You can change .ext with .png, .jpg, etc.


I like gauteh's solution for its simplicity, but it has an important drawback. When running on thousands of files, you can get "argument list too long" message (more on this), and second, the script can get really slow. In my case, running it on roughly 36.000 files, script moved approx. one item per second! I'm not really sure why this happens, but the rule I got from colleagues was "find is your friend".

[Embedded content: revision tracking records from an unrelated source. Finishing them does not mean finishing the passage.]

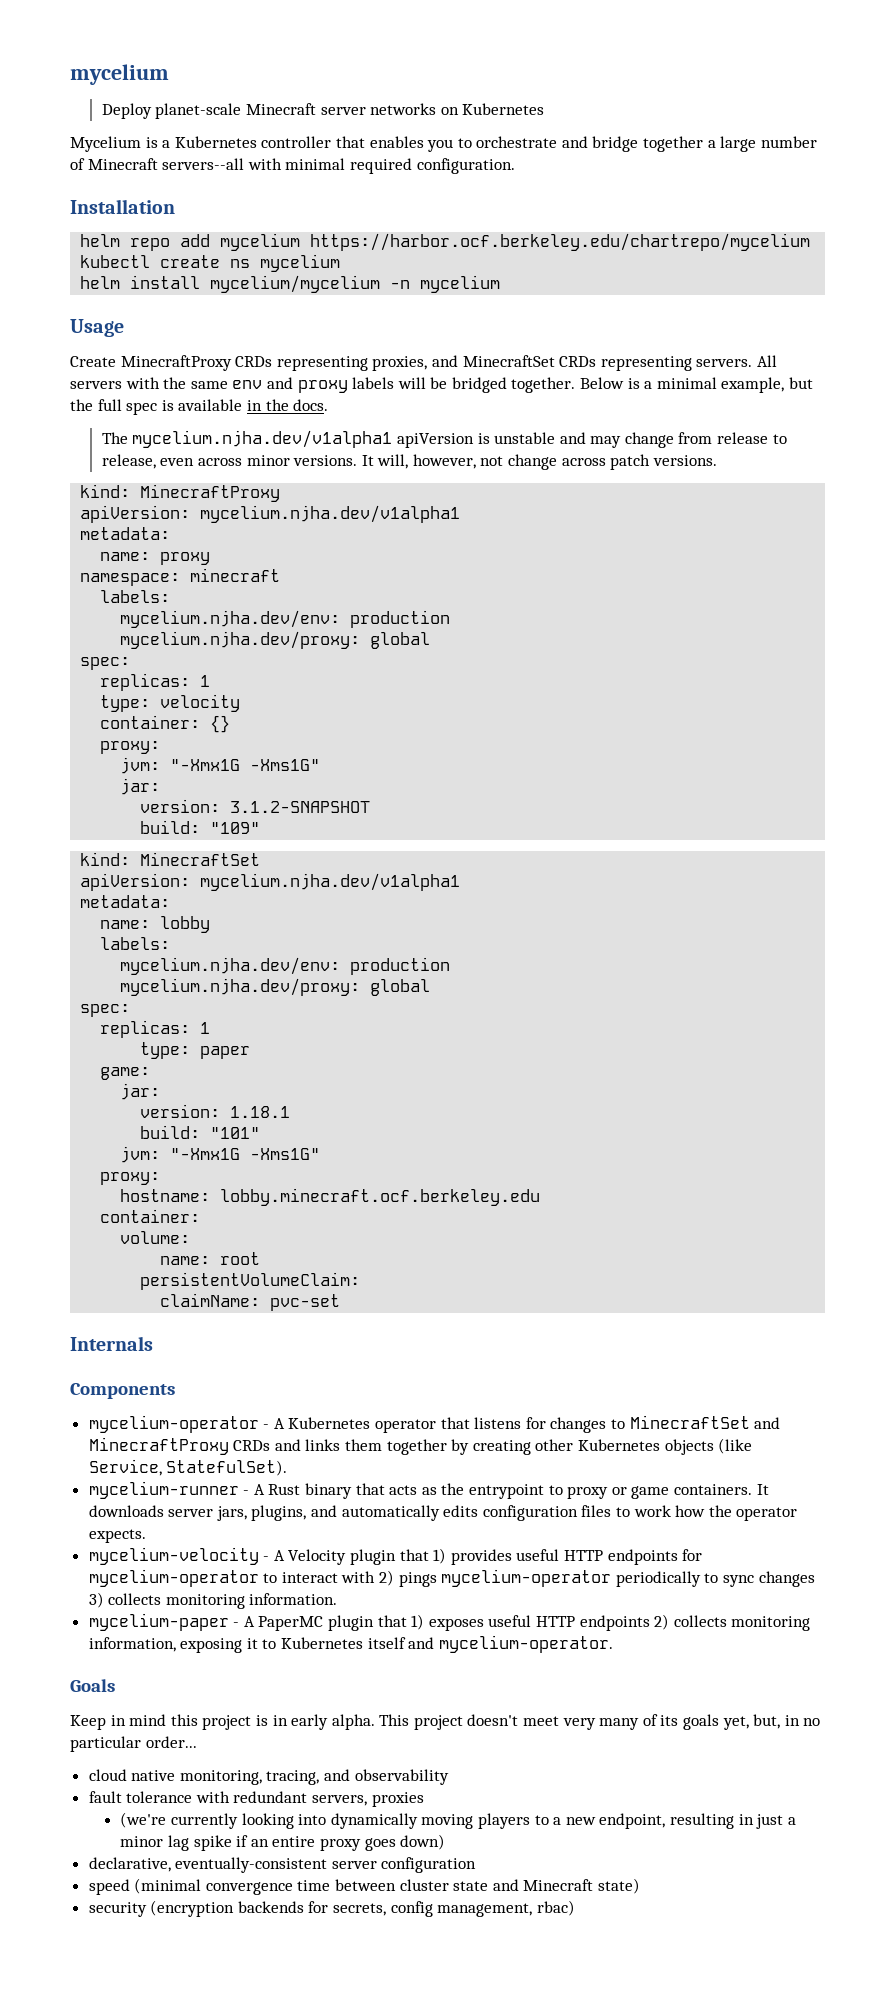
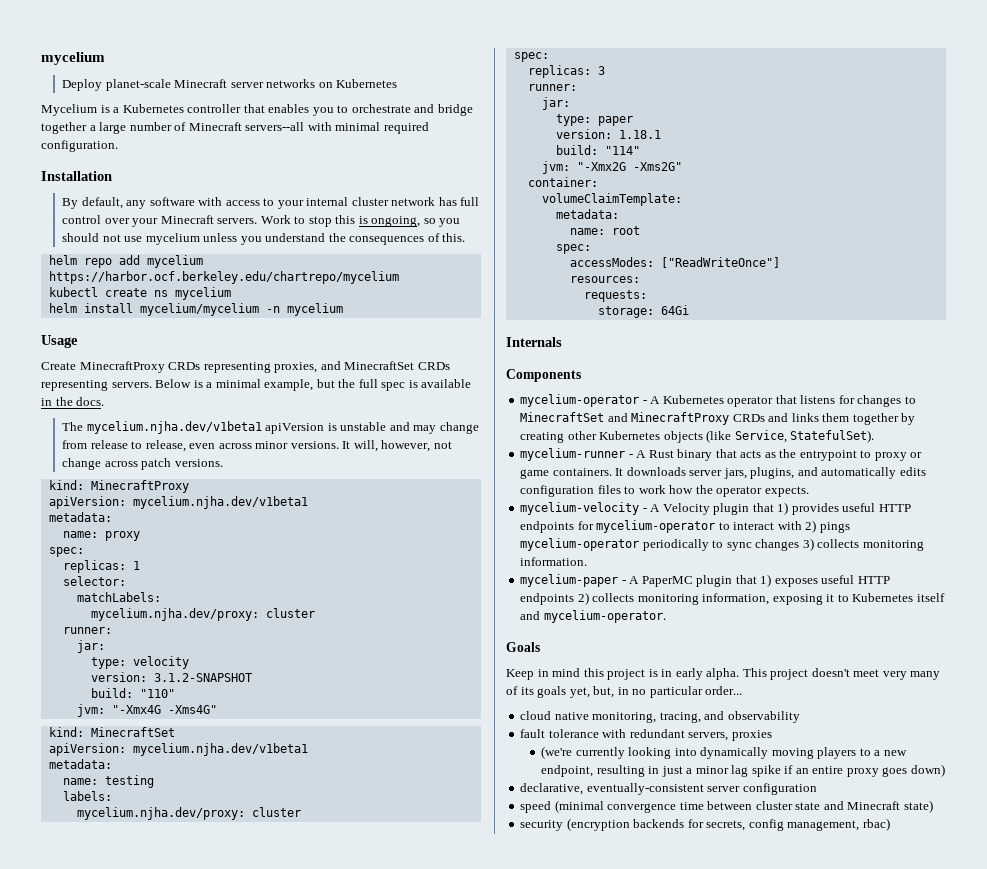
(175, 206) none -> [62,197,480,209] [62,215,461,227] [62,233,466,245] // By default, any software with access to your internal cluster network has full control over your Minecraft servers. Work to stop this is ongoing, so you should not use mycelium unless you understand the consequences of this.
[756,355,777,367] [70,377,576,393] All servers with the same env and proxy labels will be bridged together. -> (152, 385) none
[132,430,393,448] mycelium.njha.dev/v1alpha1 -> [86,421,262,434] mycelium.njha.dev/v1beta1
[200,505,461,523] mycelium.njha.dev/v1alpha1 -> [132,496,308,509] mycelium.njha.dev/v1beta1
[80,568,281,586] [100,590,171,603] [120,610,451,628] [120,631,431,649] [80,657,131,670] [100,673,211,691] [100,694,241,712] [100,715,231,733] [100,741,161,754] [120,757,321,774] [120,778,161,795] namespace: minecraft // labels: // mycelium.njha.dev/env: production // mycelium.njha.dev/proxy: global // spec: // replicas: 1 // type: velocity // container: {} // proxy: // jvm: "-Xmx1G -Xms1G" // jar: -> [48,547,84,557] [62,560,140,573] [62,576,126,586] [76,592,161,602] [90,608,315,621] [62,627,112,634] [76,640,105,653] [90,656,189,669] spec: // replicas: 1 // selector: // matchLabels: // mycelium.njha.dev/proxy: cluster // runner: // jar: // type: velocity
[210,822,261,834] "109" -> [139,689,175,698] [76,704,217,717] "110" // jvm: "-Xmx4G -Xms4G"
[200,873,461,891] [80,895,171,908] [100,916,211,933] [100,937,171,950] [120,957,451,975] [120,978,431,996] [80,1004,131,1017] [100,1020,211,1038] mycelium.njha.dev/v1alpha1 // metadata: // name: lobby // labels: // mycelium.njha.dev/env: production // mycelium.njha.dev/proxy: global // spec: // replicas: 1 -> [132,743,308,756] [48,759,112,769] [62,775,154,788] [62,791,112,801] [76,807,301,820] [513,52,549,62] [527,65,605,78] [527,84,577,91] [541,97,570,110] mycelium.njha.dev/v1beta1 // metadata: // name: testing // labels: // mycelium.njha.dev/proxy: cluster // spec: // replicas: 3 // runner: // jar:
[100,1067,151,1080] [120,1083,161,1100] // game: // jar: -> (633, 121) none
[210,1127,261,1139] [120,1146,321,1163] [100,1172,161,1185] [120,1188,541,1206] "101" // jvm: "-Xmx1G -Xms1G" // proxy: // hostname: lobby.minecraft.ocf.berkeley.edu -> [604,146,640,155] [541,161,682,174] "114" // jvm: "-Xmx2G -Xms2G"
[120,1231,191,1244] volume: -> [541,193,682,206] [555,209,619,219] volumeClaimTemplate: // metadata:
[140,1272,361,1290] [160,1293,341,1311] persistentVolumeClaim: // claimName: pvc-set -> [555,244,591,254] [569,257,780,268] [569,276,640,283] [583,290,647,302] [597,305,689,318] spec: // accessModes: ["ReadWriteOnce"] // resources: // requests: // storage: 64Gi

find -name '*.jpg' | # find jpegs
gawk 'BEGIN{ a=1 }{ printf "mv %s %04d.jpg\n", $0, a++ }' | # build mv command
bash # run that command

To count items and build command, gawk was used. Note the main difference, though. By default find searches for files in current directory and its subdirectories, so be sure to limit the search on current directory only, if necessary (use man find to see how).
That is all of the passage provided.